:: Goal of the exercise ::
An unchanged copy of every record below, without pictures, is the goal.

:: Given data ::
------

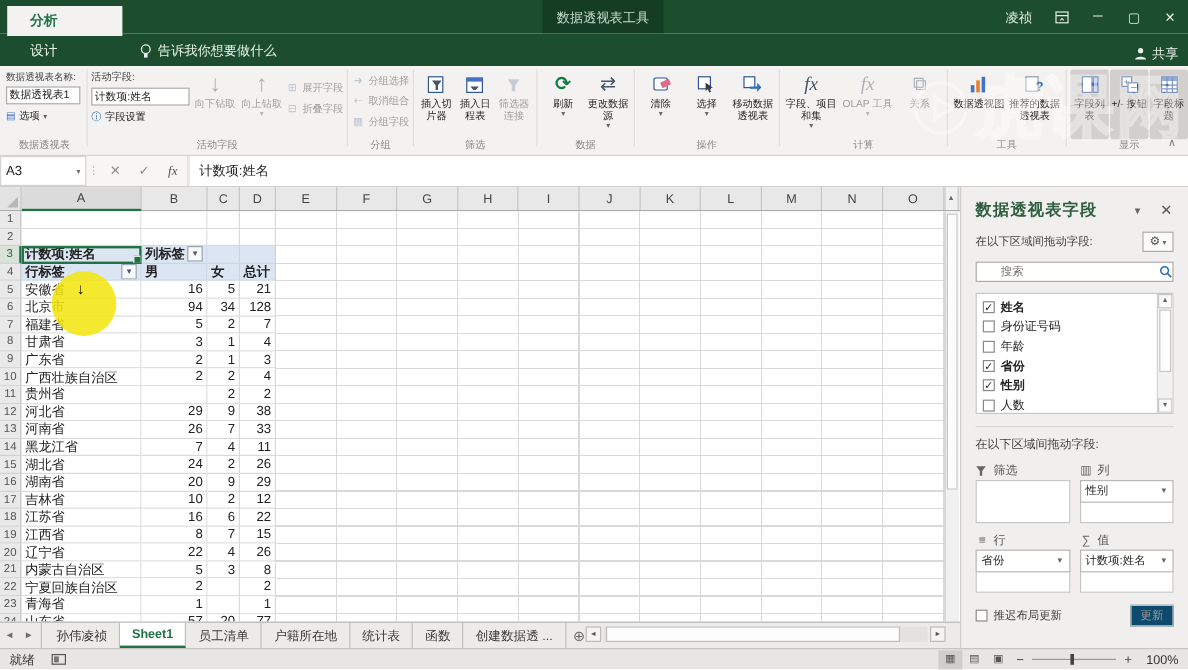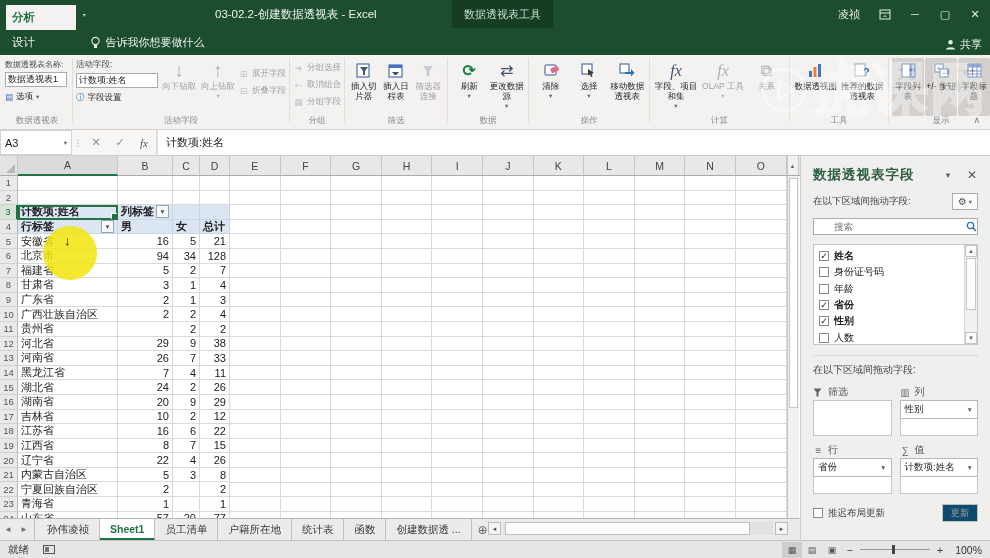--- a/index.html
+++ b/index.html
@@ -19,7 +19,7 @@
 .tb-right .uname{font-size:11px;margin-right:10px;color:#E5EDE6}
 
 .tabrow{left:0;top:28px;width:990px;height:27px;background:#1B4D2E;display:flex;align-items:flex-end;padding-left:6px}
-.rtab{height:25px;padding:0 6px;display:flex;align-items:center;color:#E9F0EA;font-size:11.5px;cursor:default;white-space:nowrap}
+.rtab{height:25px;padding:0 19px;display:flex;align-items:center;color:#E9F0EA;font-size:11.5px;cursor:default;white-space:nowrap}
 .rtab.active{background:#F4F2F1;color:#217346;font-weight:bold}
 .tellme{display:flex;align-items:center;gap:5px;color:#E9F0EA;font-size:11px;margin-left:14px;height:25px}
 .share{position:absolute;right:8px;bottom:3px;display:flex;align-items:center;gap:4px;color:#E9F0EA;font-size:11px}

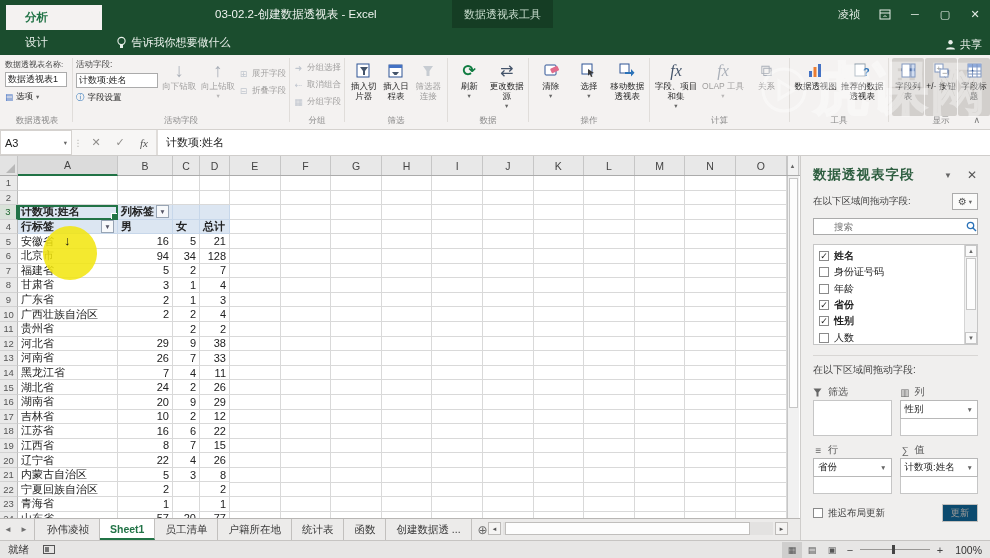--- a/index.html
+++ b/index.html
@@ -150,7 +150,6 @@
         <span class="dd7">▾</span>
       </span>
   </div>
-  <div class="tb-title">03-02.2-创建数据透视表 - Excel</div>
   <div class="ctx-tool">数据透视表工具</div>
   <div class="tb-right">
     <span class="uname">凌祯</span>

------

:: Result of this exercise ::
--- a/index.html
+++ b/index.html
@@ -19,7 +19,7 @@
 .tb-right .uname{font-size:11px;margin-right:10px;color:#E5EDE6}
 
 .tabrow{left:0;top:28px;width:990px;height:27px;background:#1B4D2E;display:flex;align-items:flex-end;padding-left:6px}
-.rtab{height:25px;padding:0 6px;display:flex;align-items:center;color:#E9F0EA;font-size:11.5px;cursor:default;white-space:nowrap}
+.rtab{height:25px;padding:0 19px;display:flex;align-items:center;color:#E9F0EA;font-size:11.5px;cursor:default;white-space:nowrap}
 .rtab.active{background:#F4F2F1;color:#217346;font-weight:bold}
 .tellme{display:flex;align-items:center;gap:5px;color:#E9F0EA;font-size:11px;margin-left:14px;height:25px}
 .share{position:absolute;right:8px;bottom:3px;display:flex;align-items:center;gap:4px;color:#E9F0EA;font-size:11px}

--- a/index.html
+++ b/index.html
@@ -150,7 +150,6 @@
         <span class="dd7">▾</span>
       </span>
   </div>
-  <div class="tb-title">03-02.2-创建数据透视表 - Excel</div>
   <div class="ctx-tool">数据透视表工具</div>
   <div class="tb-right">
     <span class="uname">凌祯</span>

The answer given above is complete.